Adding a system call to xv6

01 Sep, 2024

What are we doing??

We will add a system call to the XV6 kernel to understand how a user program can ask the kernel how to do a privilege operation. I will try to explain some basic concepts first and then show you the code. The source code for the XV6 kernel is here.

Background

What is a system call?

To understand why we need a system call, we need to know about limited direct execution (LDE). Imagine a world without laws, everything will wreak havoc, traffic will be a nightmare to participate in, and everyone will want everything for themself. It is the same for operating systems, user programs can use CPUs as long as they want without considering other programs. Without control, processes can take over the machine, accessing information that it is not allowed to access.

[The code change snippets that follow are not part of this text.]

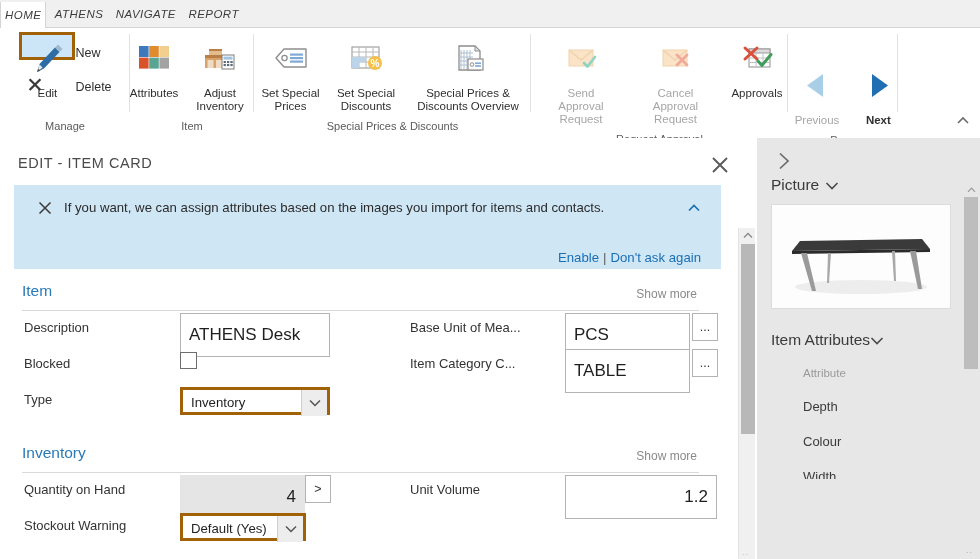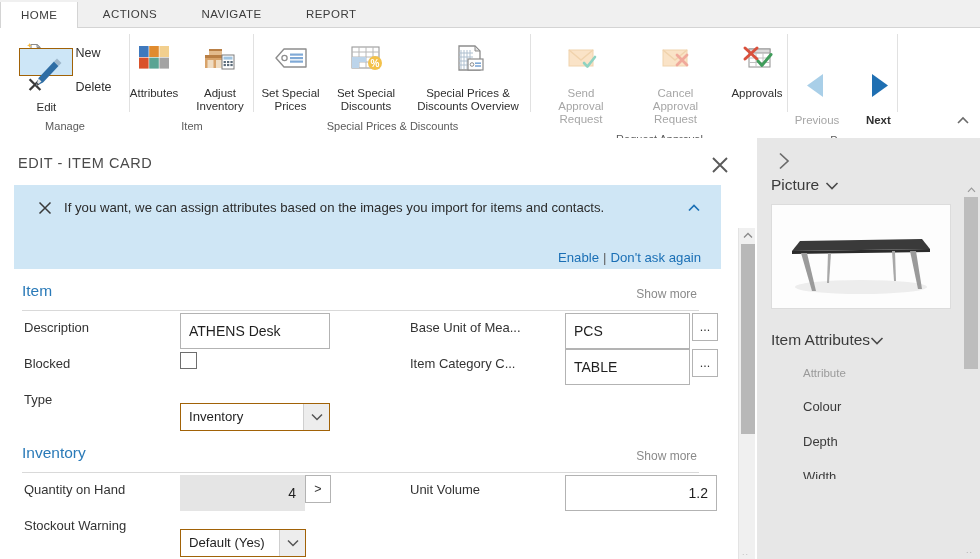"HOME" .tab { font-style: none -> italic; padding: 0 20px -> 0 4px }
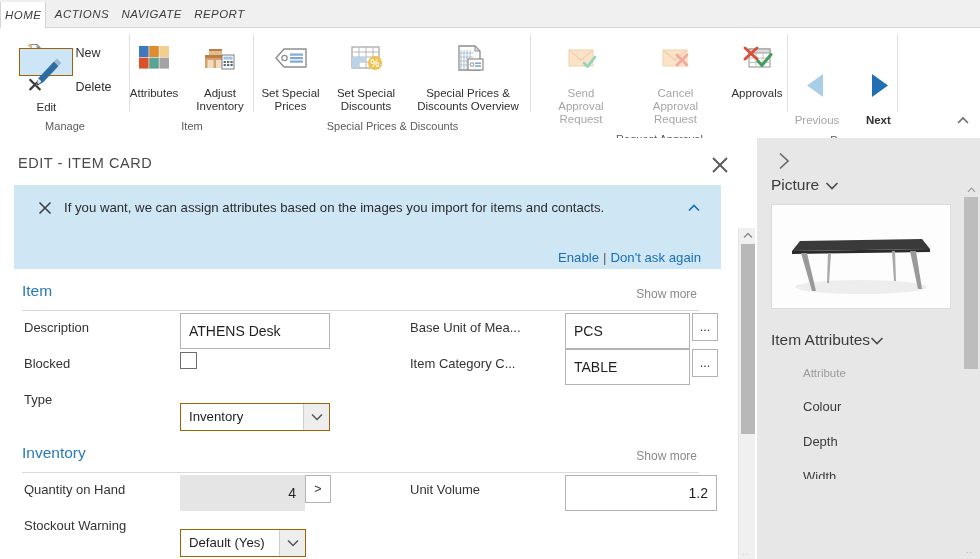"ACTIONS" button.tab { text: ACTIONS -> ATHENS }
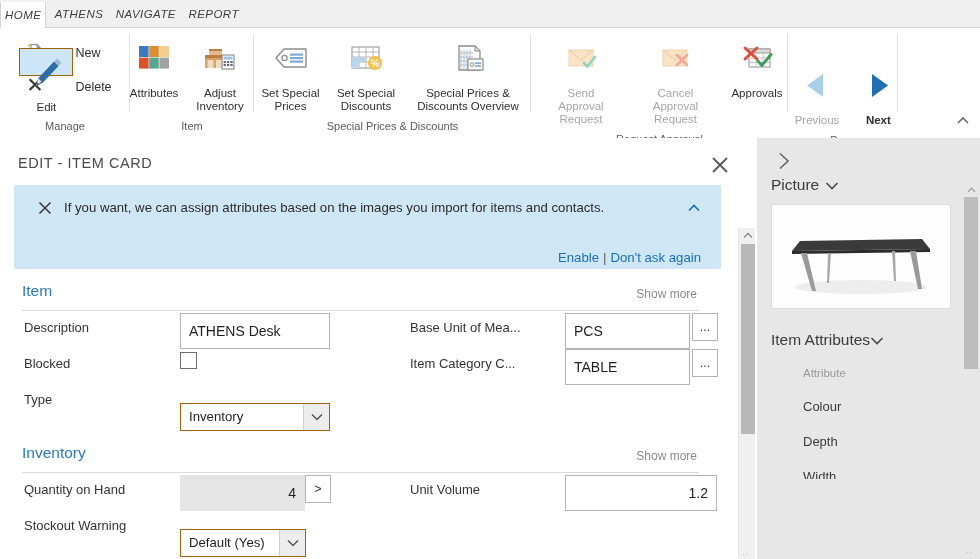"Edit" .sel { border: 1px solid #a16207 -> 3px solid #a16207; top: 20px -> 4px }
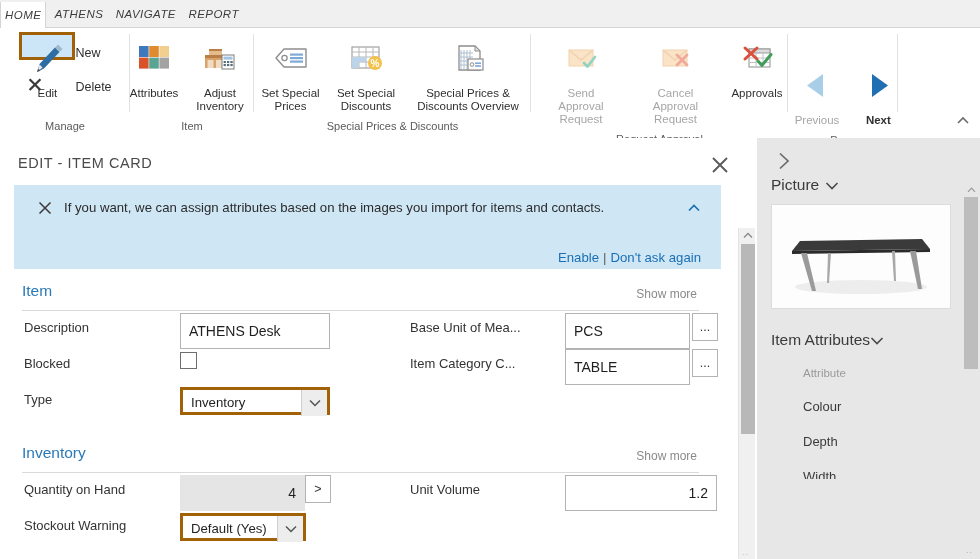"ATHENS Desk" .inp { font-size: 14px -> 17px; height: 36px -> 44px }
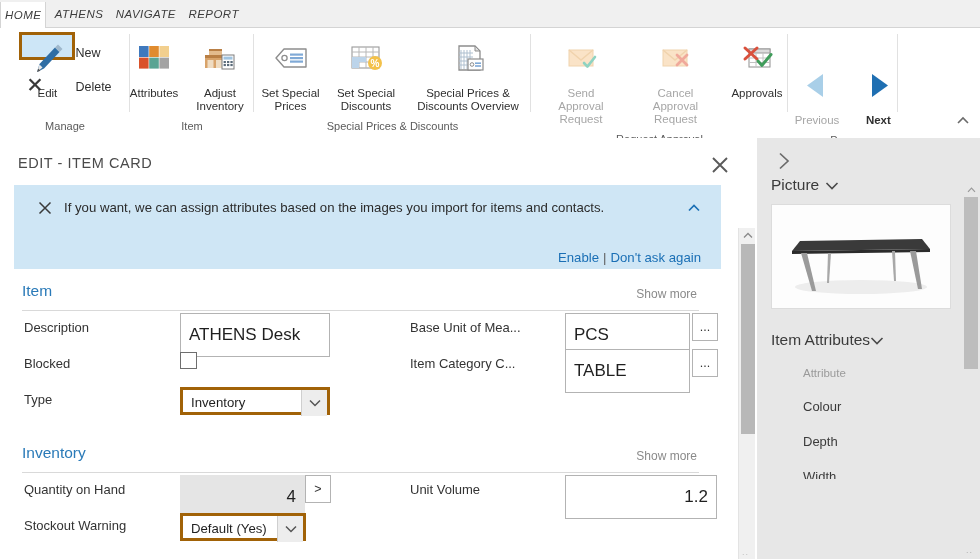"Colour" div.attr-row { order: before "Depth" -> after "Depth" }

Limited direct execution is the idea that user program can execute their code directly on the CPU while being “limited”. Limited means that the OS makes sure the program doesn’t do anything that we don’t want it to do which is restricted operations. Also when the process is running, the OS can stop user programs and switch to another process so that resouces on a machine can be shared. A system call is an interface that the OS provides us so that it can provide restricted operations.

A system call is the kernel's interface for a user program to access computer resources in a restricted manner. System calls likes fork(), exec(), wait(), kill() allow programs to create new processes, execute different programs, synchronize with child processes, and terminate processes. There are also I/O operations such as open(), read(), write(), close(). In today's modern operating system, there are more than hundreds of system calls provided by the OS. With LDE, user programs are executed in user mode, when they want to access restricted resources such as (memory, I/O, etc), programs will use system calls to ask the kernel that runs in kernel mode to execute privilege operation on behalf of user programs.

What happens during a system call?

When a user program makes a system call, it executes a special trap instruction. The instruction causes the processor to switch to the kernel (switch to kernel stack), raises the privilege level to kernel mode, and starts executing kernel instructions. Upon completion, the processor returns to user space, the hardware lowers its privilege level, switches back to the user stack, and resumes executing user instructions.

The XV6 kernel code

kerel trap setup

System calls are one of three cases when control must be transferred from a user program to the kernel, the others are exceptions and interrupts. Lots of processors handle these events by a single hardware mechanism, in this case, the source code of xv6 (there are so xv6-riscv) is built on x86 architecture which uses the int instruction to invoke an interrupt. Use programs can invoke a system call by generating an interrupt using the int instruction. An interrupt stops the loop of a processor and starts executing an interrupt handler. The hardware raises the privilege level and saves the user program’s registers in its kernel stack so that it can resume executing after returning to user programs.

On the x86, interrupt handlers are defined in the interrupt descriptor table (IDT) which has 256 entries. System call is defined as the 64th entry.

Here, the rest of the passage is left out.